- TASK OBJECTIVE
Give back the material word for word, every line included.

- RECORDS SUPPLIED
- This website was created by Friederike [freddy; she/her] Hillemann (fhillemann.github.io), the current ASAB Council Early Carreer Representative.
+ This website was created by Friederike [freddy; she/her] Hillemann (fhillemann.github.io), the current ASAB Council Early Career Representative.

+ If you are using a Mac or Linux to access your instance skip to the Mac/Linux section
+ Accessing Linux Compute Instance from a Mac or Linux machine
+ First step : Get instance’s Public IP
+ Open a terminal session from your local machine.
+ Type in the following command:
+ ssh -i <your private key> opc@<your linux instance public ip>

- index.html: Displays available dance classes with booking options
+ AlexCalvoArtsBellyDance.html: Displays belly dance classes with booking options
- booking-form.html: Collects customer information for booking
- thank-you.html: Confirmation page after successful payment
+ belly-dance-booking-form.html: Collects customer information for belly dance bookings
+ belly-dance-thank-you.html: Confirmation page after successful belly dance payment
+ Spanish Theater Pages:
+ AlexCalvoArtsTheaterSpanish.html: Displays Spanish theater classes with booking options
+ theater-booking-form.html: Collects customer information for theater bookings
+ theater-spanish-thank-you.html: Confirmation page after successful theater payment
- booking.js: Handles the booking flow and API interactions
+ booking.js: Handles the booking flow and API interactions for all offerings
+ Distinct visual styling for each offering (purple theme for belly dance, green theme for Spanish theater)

- YOUR SOLUTION
- This website was created by Friederike [freddy; she/her] Hillemann (fhillemann.github.io), the current ASAB Council Early Carreer Representative.
+ This website was created by Friederike [freddy; she/her] Hillemann (fhillemann.github.io), the current ASAB Council Early Career Representative.

+ If you are using a Mac or Linux to access your instance skip to the Mac/Linux section
+ Accessing Linux Compute Instance from a Mac or Linux machine
+ First step : Get instance’s Public IP
+ Open a terminal session from your local machine.
+ Type in the following command:
+ ssh -i <your private key> opc@<your linux instance public ip>

- index.html: Displays available dance classes with booking options
+ AlexCalvoArtsBellyDance.html: Displays belly dance classes with booking options
- booking-form.html: Collects customer information for booking
- thank-you.html: Confirmation page after successful payment
+ belly-dance-booking-form.html: Collects customer information for belly dance bookings
+ belly-dance-thank-you.html: Confirmation page after successful belly dance payment
+ Spanish Theater Pages:
+ AlexCalvoArtsTheaterSpanish.html: Displays Spanish theater classes with booking options
+ theater-booking-form.html: Collects customer information for theater bookings
+ theater-spanish-thank-you.html: Confirmation page after successful theater payment
- booking.js: Handles the booking flow and API interactions
+ booking.js: Handles the booking flow and API interactions for all offerings
+ Distinct visual styling for each offering (purple theme for belly dance, green theme for Spanish theater)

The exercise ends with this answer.